Excerpted data START

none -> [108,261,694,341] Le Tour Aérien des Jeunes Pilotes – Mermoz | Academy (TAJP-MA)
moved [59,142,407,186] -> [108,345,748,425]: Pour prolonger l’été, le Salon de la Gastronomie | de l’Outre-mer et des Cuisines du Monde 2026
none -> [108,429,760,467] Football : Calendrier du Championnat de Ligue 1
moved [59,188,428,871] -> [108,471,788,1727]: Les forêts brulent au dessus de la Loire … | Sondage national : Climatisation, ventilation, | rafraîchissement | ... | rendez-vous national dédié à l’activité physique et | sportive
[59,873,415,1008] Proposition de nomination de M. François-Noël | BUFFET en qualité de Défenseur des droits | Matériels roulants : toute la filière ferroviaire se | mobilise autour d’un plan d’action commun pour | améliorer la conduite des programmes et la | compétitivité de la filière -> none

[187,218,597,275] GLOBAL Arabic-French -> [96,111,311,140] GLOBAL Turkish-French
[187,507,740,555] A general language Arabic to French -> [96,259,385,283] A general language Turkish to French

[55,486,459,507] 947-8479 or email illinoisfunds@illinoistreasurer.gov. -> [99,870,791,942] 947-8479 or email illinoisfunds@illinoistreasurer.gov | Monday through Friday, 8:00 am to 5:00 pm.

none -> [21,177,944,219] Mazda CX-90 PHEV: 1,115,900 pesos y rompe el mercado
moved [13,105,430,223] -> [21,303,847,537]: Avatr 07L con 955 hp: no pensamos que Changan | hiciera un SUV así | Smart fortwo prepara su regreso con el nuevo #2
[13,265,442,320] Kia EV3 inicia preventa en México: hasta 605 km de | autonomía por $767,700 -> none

Excerpted data END

Instructions to follow →
Output the records verbatim, from the first line to the last.

Response area →
none -> [108,261,694,341] Le Tour Aérien des Jeunes Pilotes – Mermoz | Academy (TAJP-MA)
moved [59,142,407,186] -> [108,345,748,425]: Pour prolonger l’été, le Salon de la Gastronomie | de l’Outre-mer et des Cuisines du Monde 2026
none -> [108,429,760,467] Football : Calendrier du Championnat de Ligue 1
moved [59,188,428,871] -> [108,471,788,1727]: Les forêts brulent au dessus de la Loire … | Sondage national : Climatisation, ventilation, | rafraîchissement | ... | rendez-vous national dédié à l’activité physique et | sportive
[59,873,415,1008] Proposition de nomination de M. François-Noël | BUFFET en qualité de Défenseur des droits | Matériels roulants : toute la filière ferroviaire se | mobilise autour d’un plan d’action commun pour | améliorer la conduite des programmes et la | compétitivité de la filière -> none

[187,218,597,275] GLOBAL Arabic-French -> [96,111,311,140] GLOBAL Turkish-French
[187,507,740,555] A general language Arabic to French -> [96,259,385,283] A general language Turkish to French

[55,486,459,507] 947-8479 or email illinoisfunds@illinoistreasurer.gov. -> [99,870,791,942] 947-8479 or email illinoisfunds@illinoistreasurer.gov | Monday through Friday, 8:00 am to 5:00 pm.

none -> [21,177,944,219] Mazda CX-90 PHEV: 1,115,900 pesos y rompe el mercado
moved [13,105,430,223] -> [21,303,847,537]: Avatr 07L con 955 hp: no pensamos que Changan | hiciera un SUV así | Smart fortwo prepara su regreso con el nuevo #2
[13,265,442,320] Kia EV3 inicia preventa en México: hasta 605 km de | autonomía por $767,700 -> none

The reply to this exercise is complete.